Aufgeschreckt durch die installierten Rauchmelder im Gebäude, hatten sich bereits 14 Bewohner*innen aus dem
Haus ins Freie gerettet. Drei Bewohner*innen machten sich an Fenstern bemerkbar und konnten mittels
Hubrettungsfahrzeug von der Feuerwehr gerettet werden. Geschützt durch Atemschutzgeräte leiteten die Kräfte der
Feuerwehr umgehend eine Brandbekämpfung ein und konnten somit ein Übergreifen des Feuers auf weitere
Kellerbereiche verhindern. Der Treppenraum wurde mittels Überdrucklüftern entraucht und das Brandgut zum
weiteren Ablöschen aus dem Keller ins Freie verbracht.

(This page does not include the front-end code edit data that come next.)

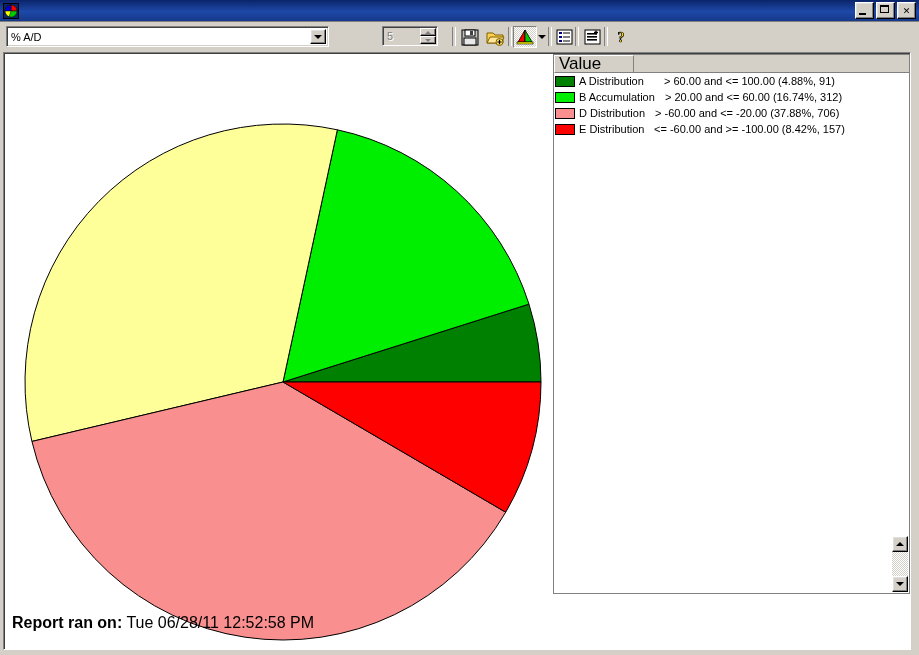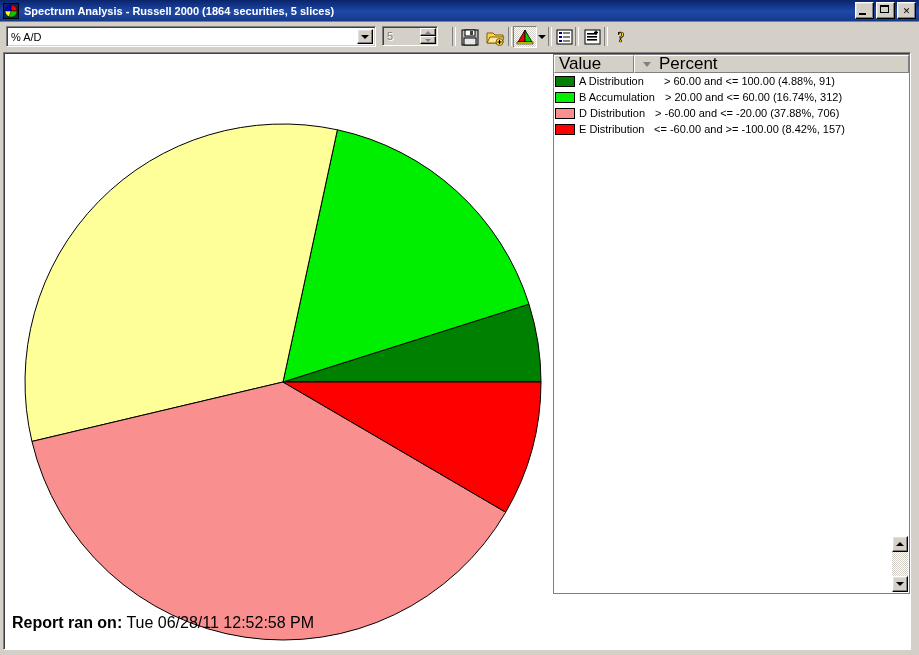--- a/index.html
+++ b/index.html
@@ -367,7 +367,6 @@
         <path d="M7 7 L13 7 A6 6 0 0 1 5 12.8 Z" fill="#00cc00" stroke="#000" stroke-width="0.5"></path>
       </svg>
     </div>
-    <div id="title-text">Spectrum Analysis - Russell 2000 (1864 securities, 5 slices)</div>
     <div class="tb-buttons">
       <div class="tb-btn">
         <span class="min-bar"></span>

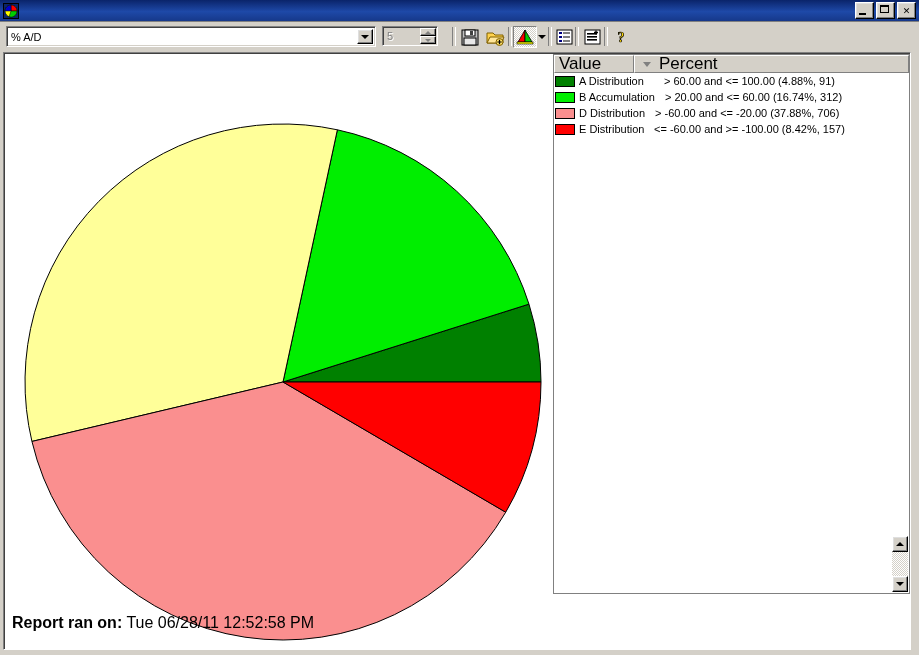--- a/index.html
+++ b/index.html
@@ -97,7 +97,7 @@
   #combo {
     position: absolute;
     left: 6px; top: 4px;
-    width: 370px; height: 21px;
+    width: 323px; height: 21px;
     background: #ffffff;
     border: 1px solid;
     border-color: #808080 #ffffff #ffffff #808080;

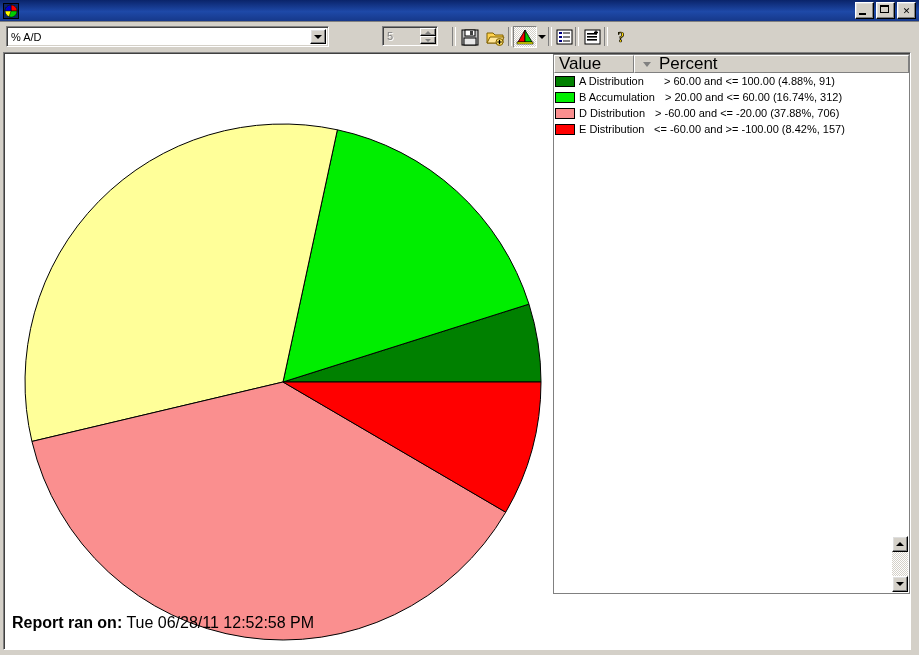--- a/index.html
+++ b/index.html
@@ -488,10 +488,6 @@
       <div id="legend">
         <div id="legend-header">
           <div class="lh-cell c1">Value</div>
-          <div class="lh-cell c2">
-            <span class="sort-tri"></span>
-            <span>Percent</span>
-          </div>
         </div>
         <div id="legend-rows">
             <div class="legend-row">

Der Treppenraum und alle Wohnungen wurden nach weiteren Personen abgesucht. Dabei mussten mehrere
Wohnungen gewaltsam geöffnet werden. Es befanden sich glücklicherweise keine weiteren Personen im
gefährdeten Bereich.
15 Bewohner*innen wurden durch die Leitende Notärztin und weitere Kräfte des Rettungsdienstes untersucht. Es
bestand keine Notwendigkeit für einen Transport in ein Krankenhaus.
Parallel zu dem Brandereignis am Adalbertsteinweg 29 wurde durch die vor Ort befindlichen Kräfte festgestellt, dass
Unrat im Außenbereich vor der Fassade des Gebäudes Adalbertsteinweg 39 brannte. Das zweite Feuer konnte
schnell durch Kräfte der Feuerwehr gelöscht werden.
Die Polizei hat die Ermittlungen zur Brandursache aufgenommen.

Dies ist aus der Pressemitteilung der FW Aachen entnommen.

Laut der Polizei handelte es sich um vermeintliche Brandstiftung.